Nope I rate him properly. I don't think Base-Jiraiya is beating him as people who underrate him do, but I don't think he's stepping to characters that he blatantly needed help against such as Nagato or Kabuto. He falls right alongside most Kage-class fighters (sans the weakest ones), albeit he's overall better than most of them, especially in his Edo-Form, but could still loose to all of them depending on conditions and plot. And that's precisely where he should be rated, as he lacks the displays to push him any higher than that. Which is exactly the same thing i'd say about Minato (living), Tobirama, Jiraiya, Prime-Hiruzen, Onoki (post-stone will), Tsunade (depending on the quanity of Byakugou chakra), MS-Obito, and Sandaime-Raikage (maybe?).


----------



## Nikushimi (Nov 20, 2014)

Fuck the other half of the forum too then. ck

Itachi soloes.


----------



## Ersa (Nov 20, 2014)




----------



## Grimmjowsensei (Nov 21, 2014)

JuicyG said:


> ^^ Bro...seriously.
> 
> Were talking about MS genjutsus here, and dont be bringing up other threads into this one.
> 
> ...



Again, I'll repeat what I said. 
You and others think everyone can avoid eye contact, and if they can't and fall for genjutsu, they can dispell it easily.

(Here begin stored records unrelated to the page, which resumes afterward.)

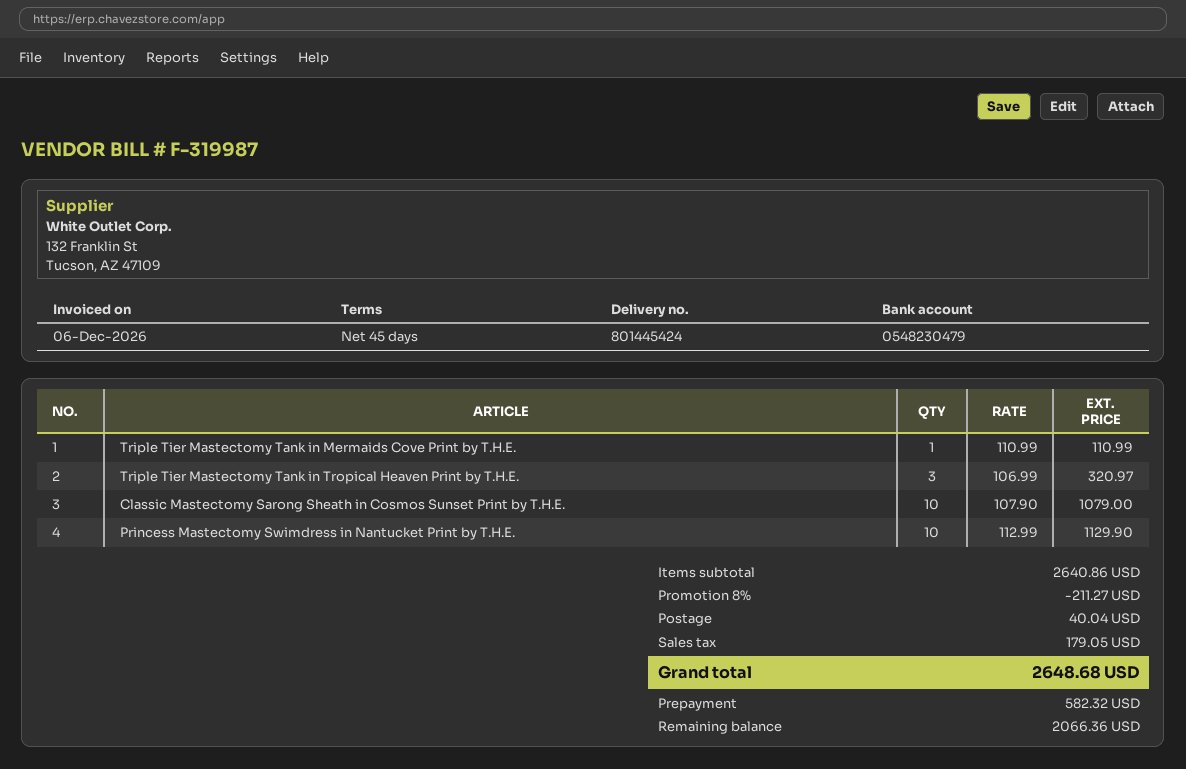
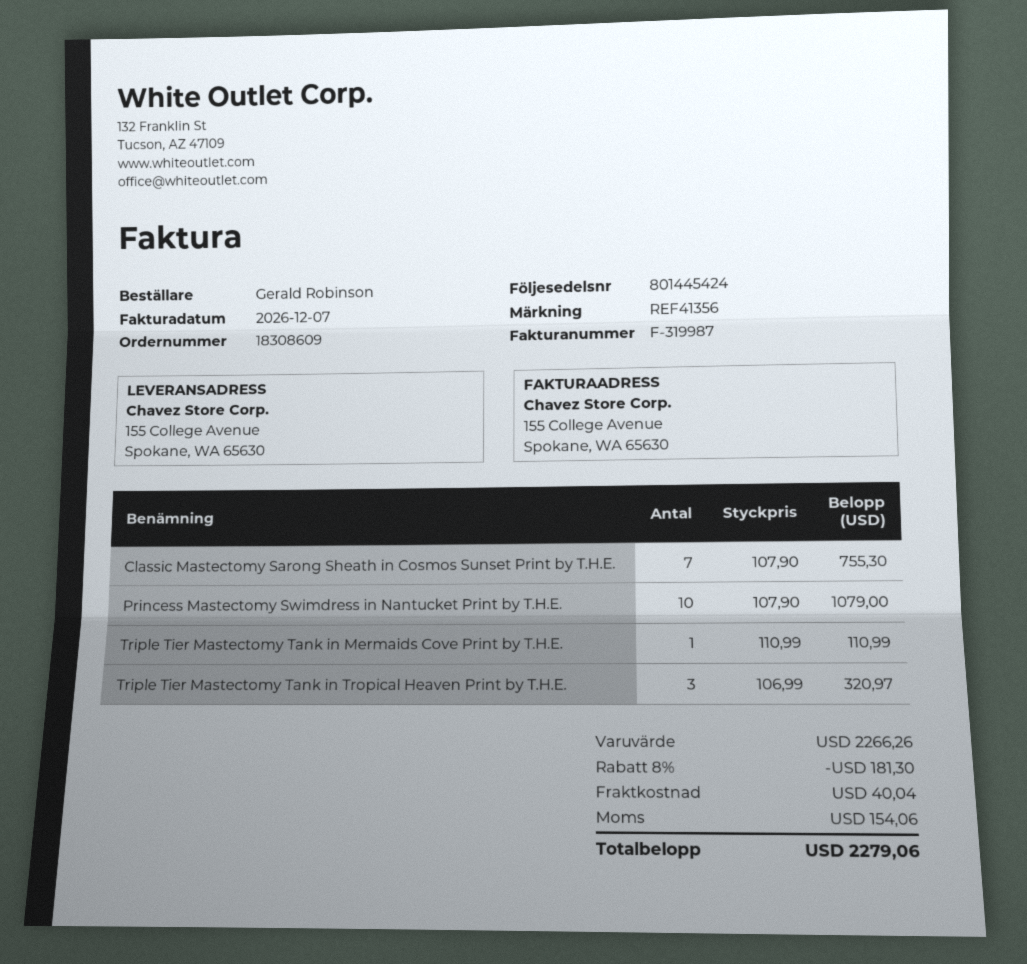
invoice date: 2026-12-06 -> 2026-12-07
Classic Mastectomy Sarong Sheath in Cosmos Sunset Print by T.H.E.: 10 x 107.90 = 1079.00 -> 7 x 107.90 = 755.30
Princess Mastectomy Swimdress in Nantucket Print by T.H.E.: 10 x 112.99 = 1129.90 -> 10 x 107.90 = 1079.00
subtotal: 2640.86 -> 2266.26
discount: 8% = 211.27 -> 8% = 181.30
tax: 179.05 -> 154.06
total: 2648.68 -> 2279.06

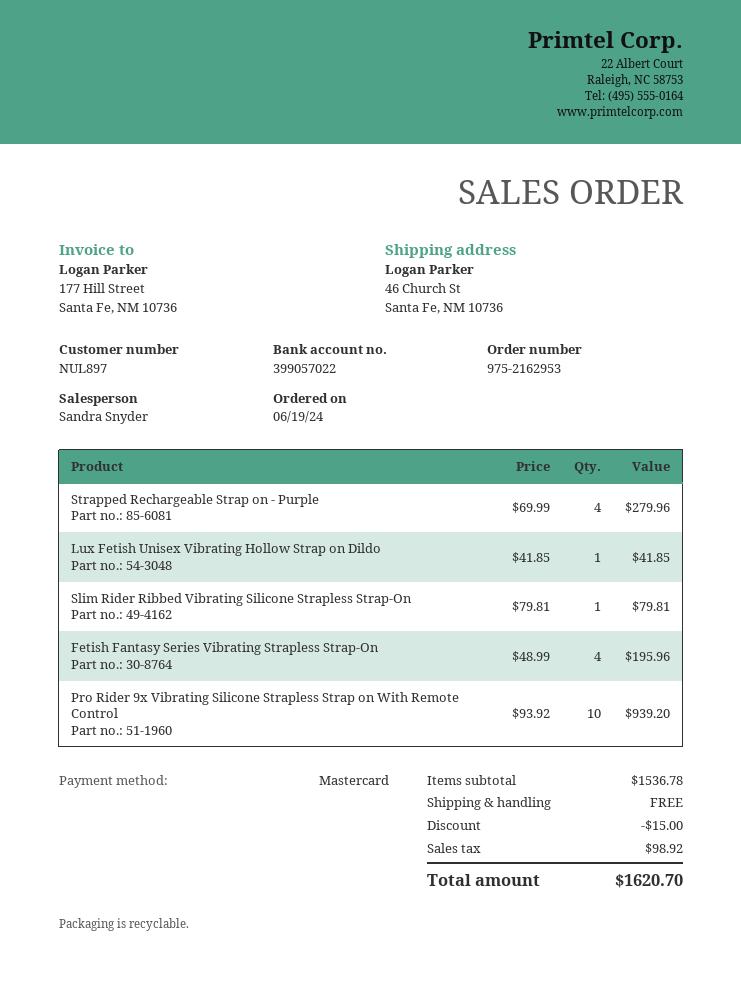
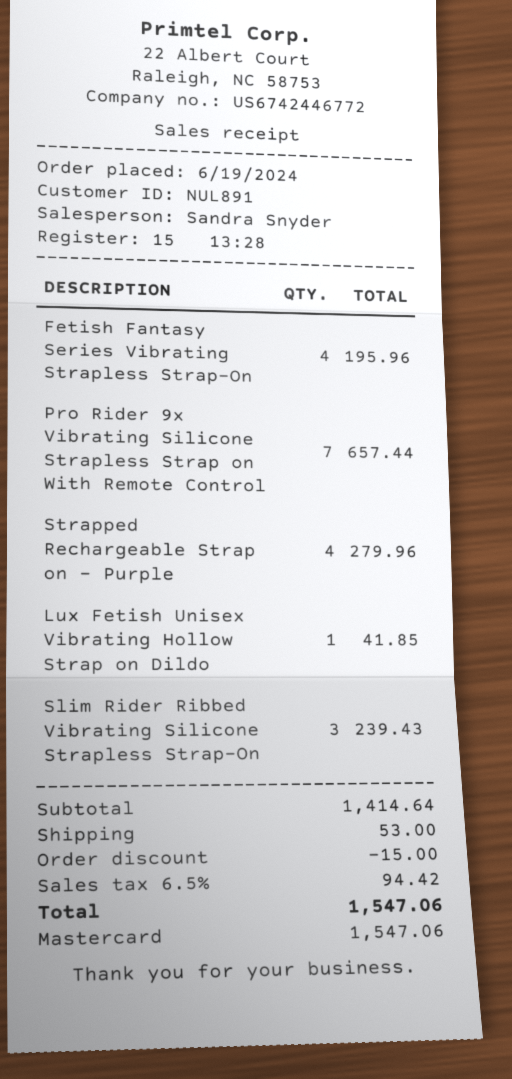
customer number: NUL897 -> NUL891
Slim Rider Ribbed Vibrating Silicone Strapless Strap-On: 1 for 79.81 -> 3 for 239.43
Pro Rider 9x Vibrating Silicone Strapless Strap on With Remote Control: 10 for 939.20 -> 7 for 657.44
subtotal: 1536.78 -> 1414.64
shipping: 0.00 -> 53.00
tax: 98.92 -> 94.42
total: 1620.70 -> 1547.06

From your point of view, genjutsu isn't a game breaker in BD. Why pretend like it is now ?


----------



## TheGreen1 (Nov 21, 2014)

JuicyG said:


> ^^ I agree to some extent.
> 
> But theres a reason why Living Itachi is not that high on the tier list as well, even with genjutsu and all. Theres still plenty of shinobi who outclasses him. But my reason for this thread was to be realistic with those who want to be real with me and find who can Itachi still beat with no genjutsu.
> 
> For me is Orochimaru being is highest



Whoa now. I'm not putting Genjutsu-less Itachi anywhere NEAR Orochimaru. Remember, Orochimaru was part of Akatsuki. Yes, in canon Itachi was superior with his MS Genjutsu abilities. But you're taking away all Genjutsu against a healthy Oro? 

Yeah, Oro's gonna have a great fucking day today because he gets to kill Itachi and get a pair of Sharingan eyes, quite used of course, but in somewhat usable condition.


----------



## Bkprince33 (Nov 21, 2014)

Itachi is  often underrated by people like Turin, juicy, transcendent, eiuya,liebe,sayianman

People who rate him fair are people like, rocky, urehakk,  bonly, ice gaze,  and I don't think itachi is there favorite



I mean juicy literally makes a itachi thread everyday with hopes to downplay him
The itachi supporters normally attempt to provide a argument as to why they feel he wins, I would like to think I don't overrate him either.




I don't know the history of this forums but honestly these days he's downplay and underrated more then he is over rated.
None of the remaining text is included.